Goal of the exercise: Without any of the pictures, transcribe all the lines below exactly.

Records for processing:
▬▬▬▬▬▬

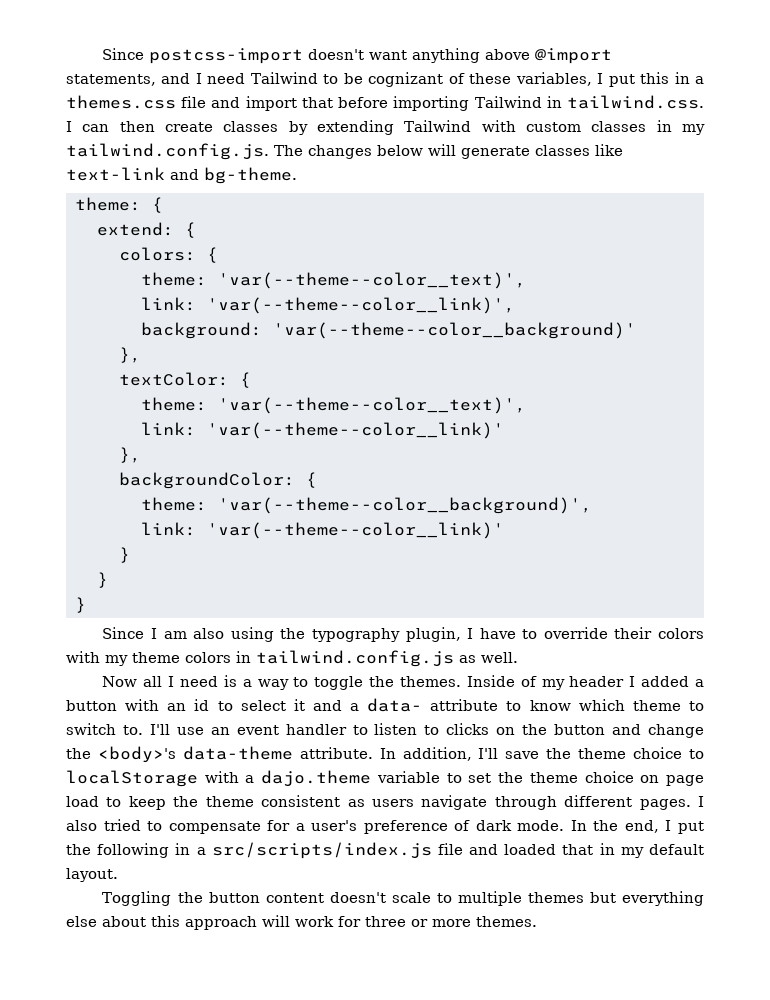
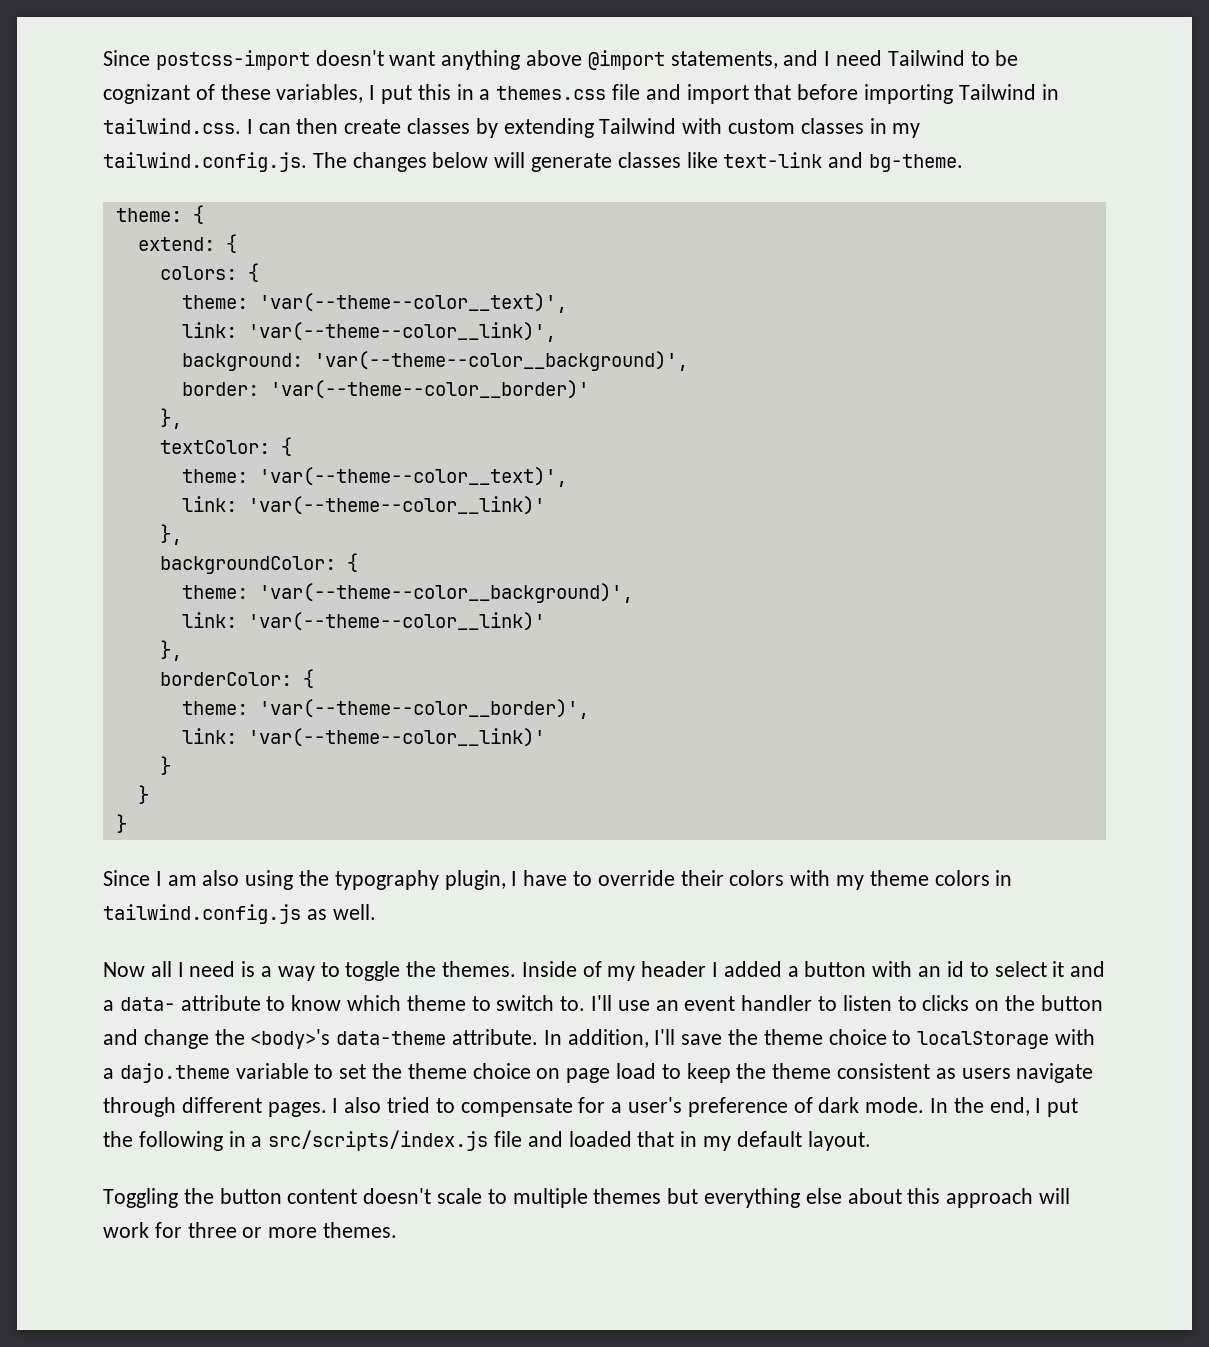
[273,322,636,339] 'var(--theme--color__background)' -> [313,351,688,371] [181,380,589,399] 'var(--theme--color__background)', // border: 'var(--theme--color__border)'
(504, 530) none -> [159,640,182,661] [159,669,314,688] [181,699,589,719] [181,728,545,747] // }, // borderColor: { // theme: 'var(--theme--color__border)', // link: 'var(--theme--color__link)'

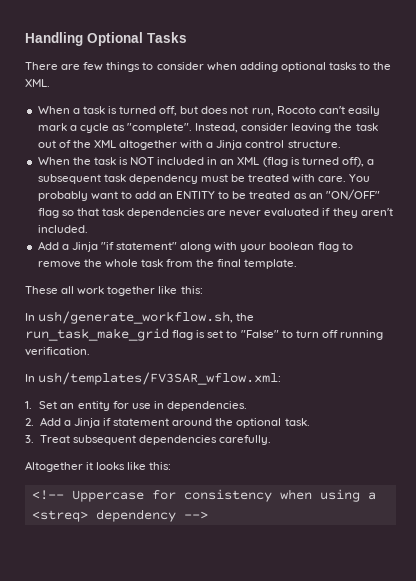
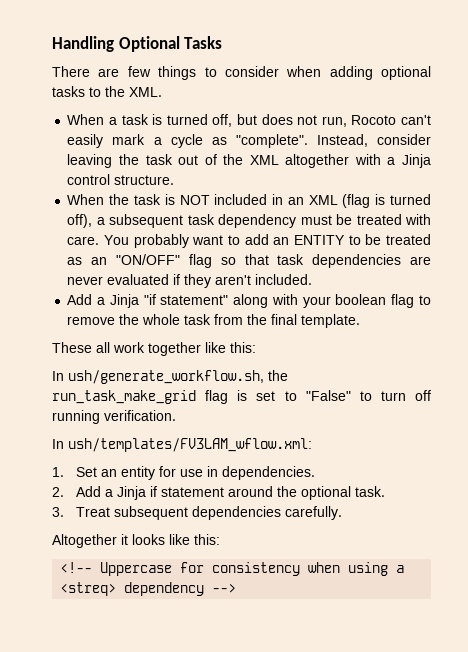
[38,372,282,385] ush/templates/FV3SAR_wflow.xml: -> [68,438,312,452] ush/templates/FV3LAM_wflow.xml:

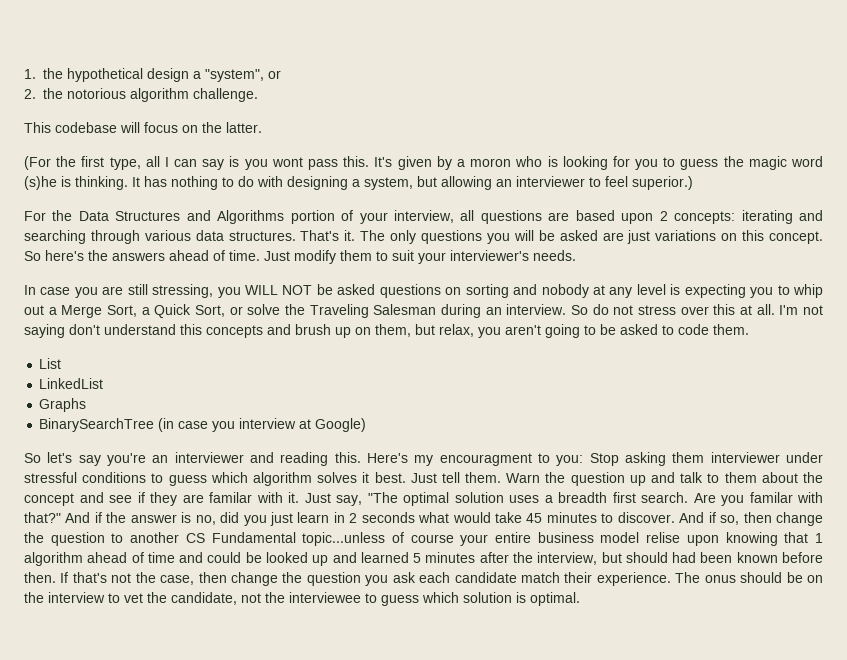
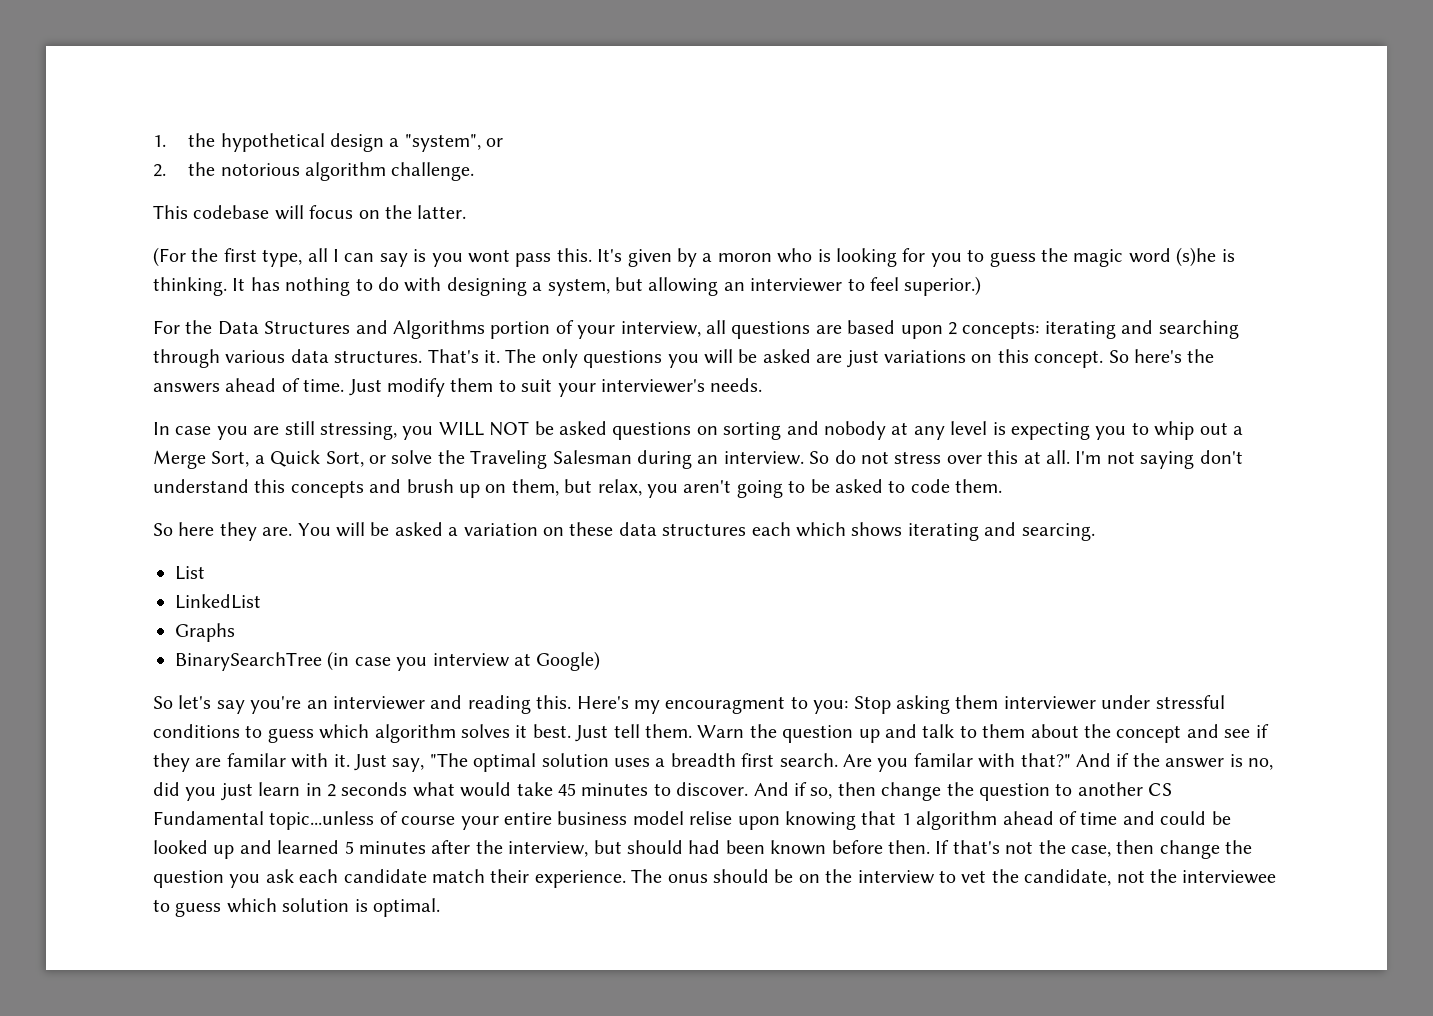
(749, 329) none -> [153,522,1095,541] // So here they are. You will be asked a variation on these data structures each which shows iterating and searcing.

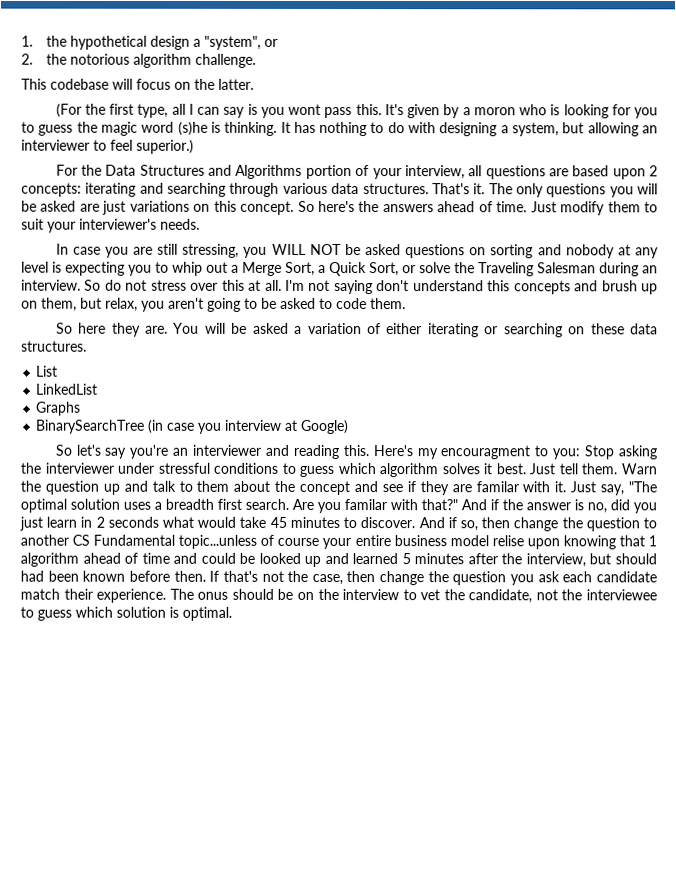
[543,522,1095,541] on these data structures each which shows iterating and searcing. -> [366,323,658,338] [21,340,87,352] of either iterating or searching on these data structures.
[955,695,999,709] them -> [20,462,41,474] the

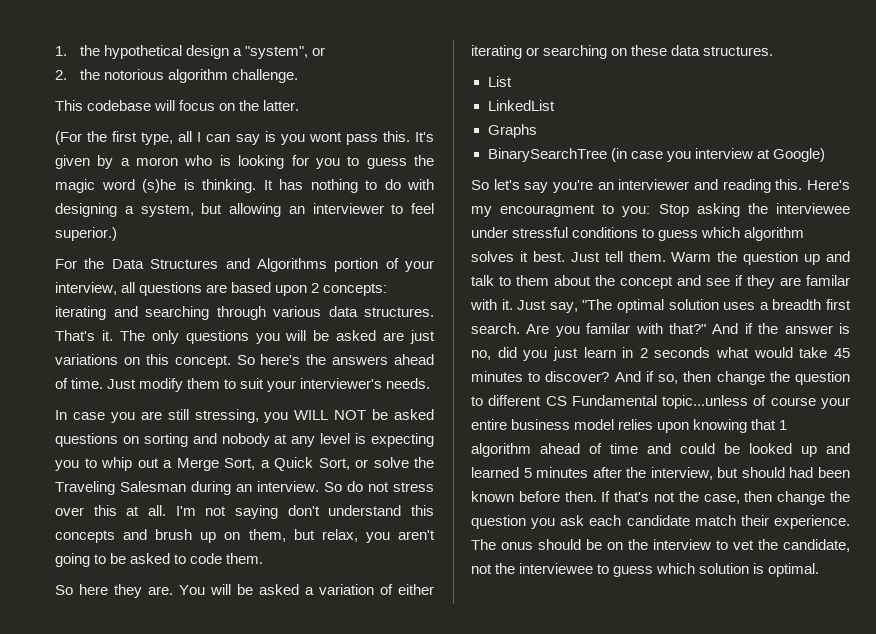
[44,462,114,474] interviewer -> [776,203,850,214] interviewee
[621,463,658,475] Warn -> [671,252,712,262] Warm
[360,517,416,529] discover. -> [545,371,610,382] discover?
[20,534,69,546] another -> [488,395,542,406] different
[491,535,524,547] relise -> [618,419,654,430] relies

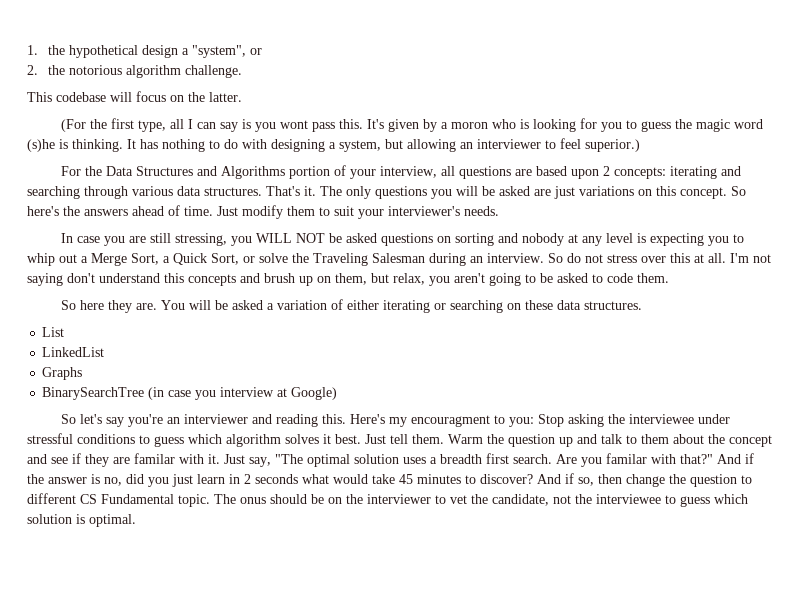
[662,395,850,409] [471,419,788,433] [471,443,850,457] [471,467,850,480] [471,491,850,505] [471,515,850,529] topic...unless of course your entire business model relies upon knowing that 1 algorithm ahead of time and could be looked up and learned 5 minutes after the interview, but should had been known before then. If that's not the case, then change the question you ask each candidate match their experience. -> [178,494,210,507] topic.
[653,539,711,550] interview -> [367,494,431,504] interviewer

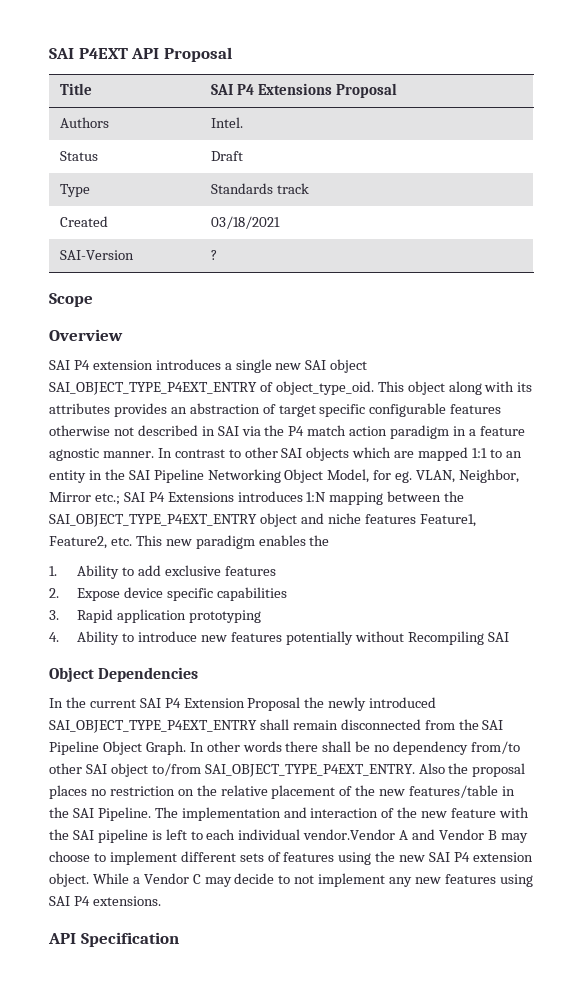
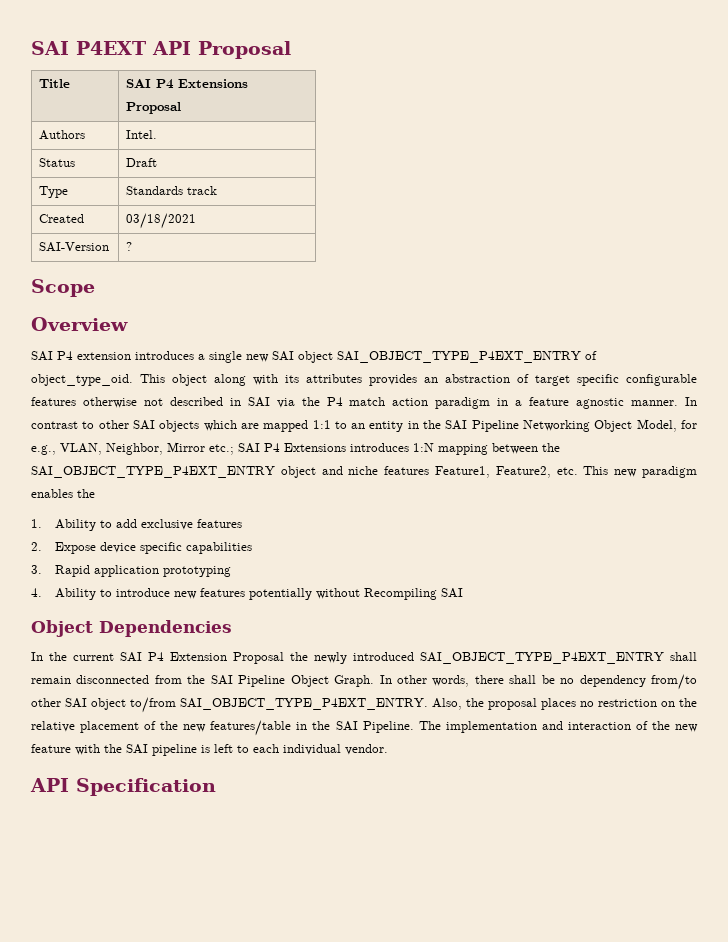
[395,471,413,483] eg. -> [31,445,56,455] e.g.,
[242,741,282,752] words -> [432,675,470,687] words,
[418,763,445,774] Also -> [432,698,462,710] Also,
[303,829,528,843] [49,851,533,865] [49,873,533,887] [49,896,161,906] vendor.Vendor A and Vendor B may choose to implement different sets of features using the new SAI P4 extension object. While a Vendor C may decide to not implement any new features using SAI P4 extensions. -> [345,744,388,755] vendor.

▬▬▬▬▬▬

The answer:
[273,322,636,339] 'var(--theme--color__background)' -> [313,351,688,371] [181,380,589,399] 'var(--theme--color__background)', // border: 'var(--theme--color__border)'
(504, 530) none -> [159,640,182,661] [159,669,314,688] [181,699,589,719] [181,728,545,747] // }, // borderColor: { // theme: 'var(--theme--color__border)', // link: 'var(--theme--color__link)'

[38,372,282,385] ush/templates/FV3SAR_wflow.xml: -> [68,438,312,452] ush/templates/FV3LAM_wflow.xml:

(749, 329) none -> [153,522,1095,541] // So here they are. You will be asked a variation on these data structures each which shows iterating and searcing.

[543,522,1095,541] on these data structures each which shows iterating and searcing. -> [366,323,658,338] [21,340,87,352] of either iterating or searching on these data structures.
[955,695,999,709] them -> [20,462,41,474] the

[44,462,114,474] interviewer -> [776,203,850,214] interviewee
[621,463,658,475] Warn -> [671,252,712,262] Warm
[360,517,416,529] discover. -> [545,371,610,382] discover?
[20,534,69,546] another -> [488,395,542,406] different
[491,535,524,547] relise -> [618,419,654,430] relies

[662,395,850,409] [471,419,788,433] [471,443,850,457] [471,467,850,480] [471,491,850,505] [471,515,850,529] topic...unless of course your entire business model relies upon knowing that 1 algorithm ahead of time and could be looked up and learned 5 minutes after the interview, but should had been known before then. If that's not the case, then change the question you ask each candidate match their experience. -> [178,494,210,507] topic.
[653,539,711,550] interview -> [367,494,431,504] interviewer

[395,471,413,483] eg. -> [31,445,56,455] e.g.,
[242,741,282,752] words -> [432,675,470,687] words,
[418,763,445,774] Also -> [432,698,462,710] Also,
[303,829,528,843] [49,851,533,865] [49,873,533,887] [49,896,161,906] vendor.Vendor A and Vendor B may choose to implement different sets of features using the new SAI P4 extension object. While a Vendor C may decide to not implement any new features using SAI P4 extensions. -> [345,744,388,755] vendor.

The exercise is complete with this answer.